All of the data below should be printed again exactly, pictures excluded.

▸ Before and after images
= = = = = = =

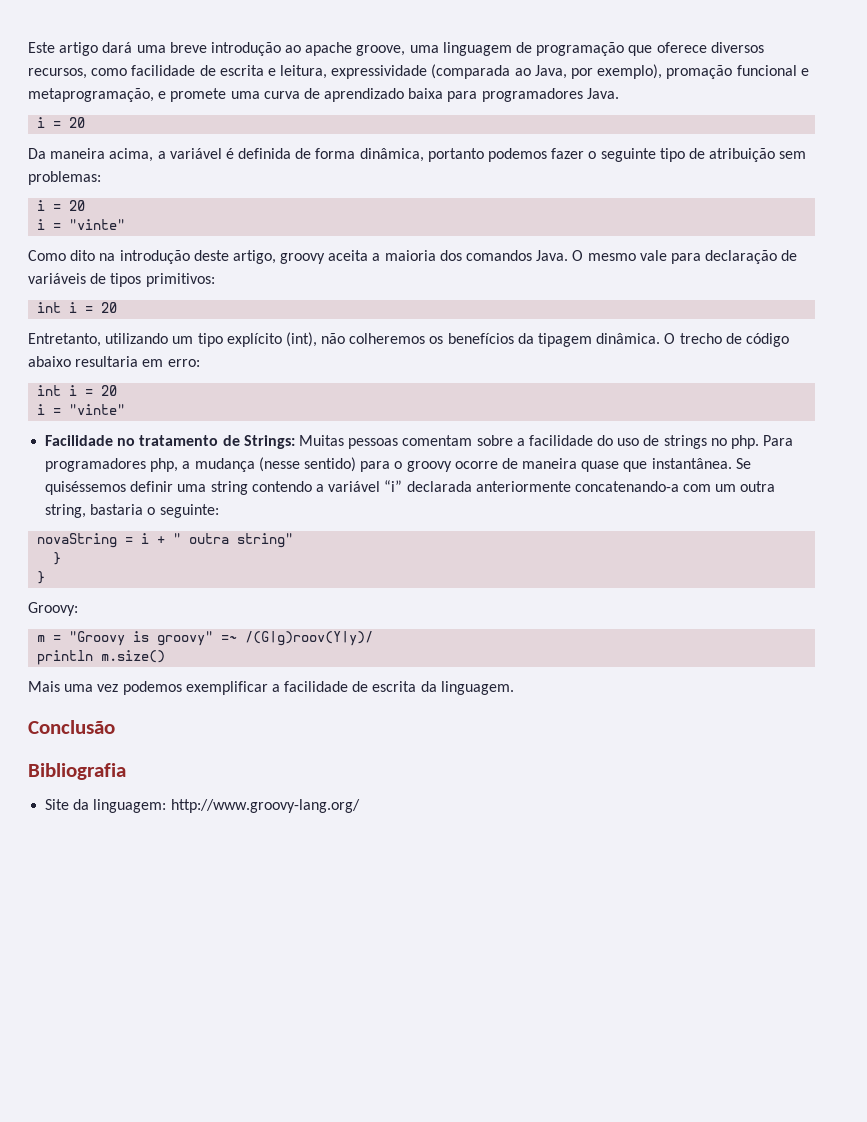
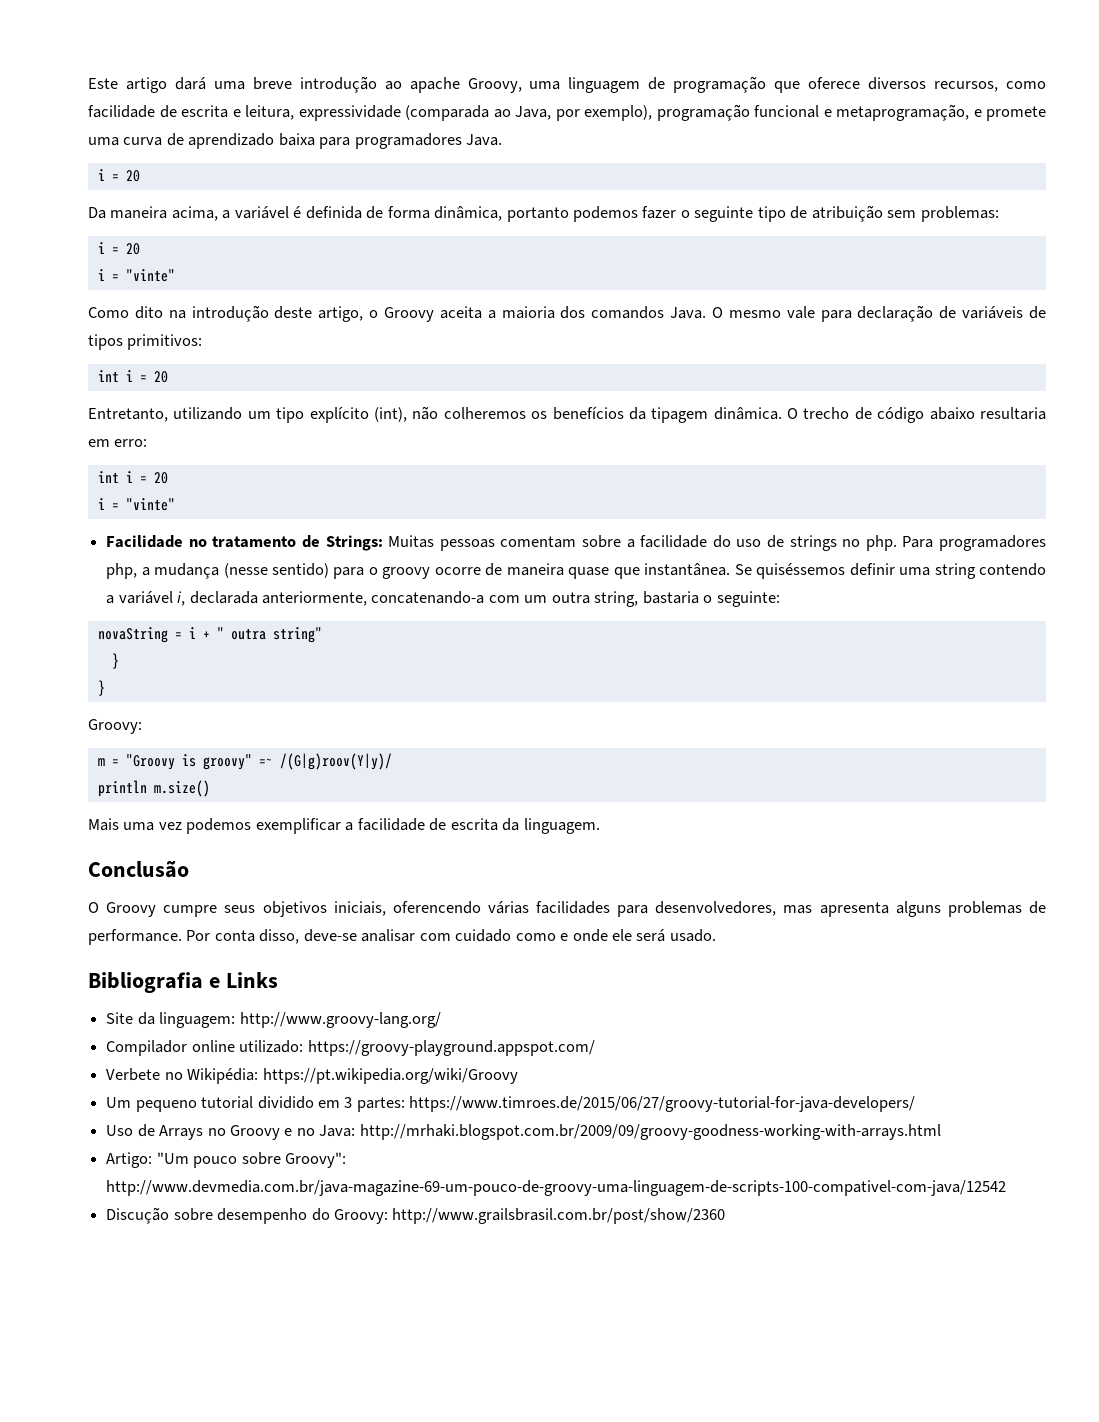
- Este artigo dará uma breve introdução ao apache groove, uma linguagem de programação que oferece diversos recursos, como facilidade de escrita e leitura, expressividade (comparada ao Java, por exemplo), promação funcional e metaprogramação, e promete uma curva de aprendizado baixa para programadores Java.
+ Este artigo dará uma breve introdução ao apache Groovy, uma linguagem de programação que oferece diversos recursos, como facilidade de escrita e leitura, expressividade (comparada ao Java, por exemplo), programação funcional e metaprogramação, e promete uma curva de aprendizado baixa para programadores Java.
- Como dito na introdução deste artigo, groovy aceita a maioria dos comandos Java.
+ Como dito na introdução deste artigo, o Groovy aceita a maioria dos comandos Java.
- Se quiséssemos definir uma string contendo a variável “i” declarada anteriormente concatenando-a com um outra string, bastaria o seguinte:
+ Se quiséssemos definir uma string contendo a variável i, declarada anteriormente, concatenando-a com um outra string, bastaria o seguinte:
+ O Groovy cumpre seus objetivos iniciais, oferencendo várias facilidades para desenvolvedores, mas apresenta alguns problemas de performance. Por conta disso, deve-se analisar com cuidado como e onde ele será usado.
- Bibliografia
+ Bibliografia e Links
+ Compilador online utilizado: https://groovy-playground.appspot.com/
+ Verbete no Wikipédia: https://pt.wikipedia.org/wiki/Groovy
+ Um pequeno tutorial dividido em 3 partes: https://www.timroes.de/2015/06/27/groovy-tutorial-for-java-developers/
+ Uso de Arrays no Groovy e no Java: http://mrhaki.blogspot.com.br/2009/09/groovy-goodness-working-with-arrays.html
+ Artigo: "Um pouco sobre Groovy": http://www.devmedia.com.br/java-magazine-69-um-pouco-de-groovy-uma-linguagem-de-scripts-100-compativel-com-java/12542
+ Discução sobre desempenho do Groovy: http://www.grailsbrasil.com.br/post/show/2360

= = = = = = =

▸ Output below
- Este artigo dará uma breve introdução ao apache groove, uma linguagem de programação que oferece diversos recursos, como facilidade de escrita e leitura, expressividade (comparada ao Java, por exemplo), promação funcional e metaprogramação, e promete uma curva de aprendizado baixa para programadores Java.
+ Este artigo dará uma breve introdução ao apache Groovy, uma linguagem de programação que oferece diversos recursos, como facilidade de escrita e leitura, expressividade (comparada ao Java, por exemplo), programação funcional e metaprogramação, e promete uma curva de aprendizado baixa para programadores Java.
- Como dito na introdução deste artigo, groovy aceita a maioria dos comandos Java.
+ Como dito na introdução deste artigo, o Groovy aceita a maioria dos comandos Java.
- Se quiséssemos definir uma string contendo a variável “i” declarada anteriormente concatenando-a com um outra string, bastaria o seguinte:
+ Se quiséssemos definir uma string contendo a variável i, declarada anteriormente, concatenando-a com um outra string, bastaria o seguinte:
+ O Groovy cumpre seus objetivos iniciais, oferencendo várias facilidades para desenvolvedores, mas apresenta alguns problemas de performance. Por conta disso, deve-se analisar com cuidado como e onde ele será usado.
- Bibliografia
+ Bibliografia e Links
+ Compilador online utilizado: https://groovy-playground.appspot.com/
+ Verbete no Wikipédia: https://pt.wikipedia.org/wiki/Groovy
+ Um pequeno tutorial dividido em 3 partes: https://www.timroes.de/2015/06/27/groovy-tutorial-for-java-developers/
+ Uso de Arrays no Groovy e no Java: http://mrhaki.blogspot.com.br/2009/09/groovy-goodness-working-with-arrays.html
+ Artigo: "Um pouco sobre Groovy": http://www.devmedia.com.br/java-magazine-69-um-pouco-de-groovy-uma-linguagem-de-scripts-100-compativel-com-java/12542
+ Discução sobre desempenho do Groovy: http://www.grailsbrasil.com.br/post/show/2360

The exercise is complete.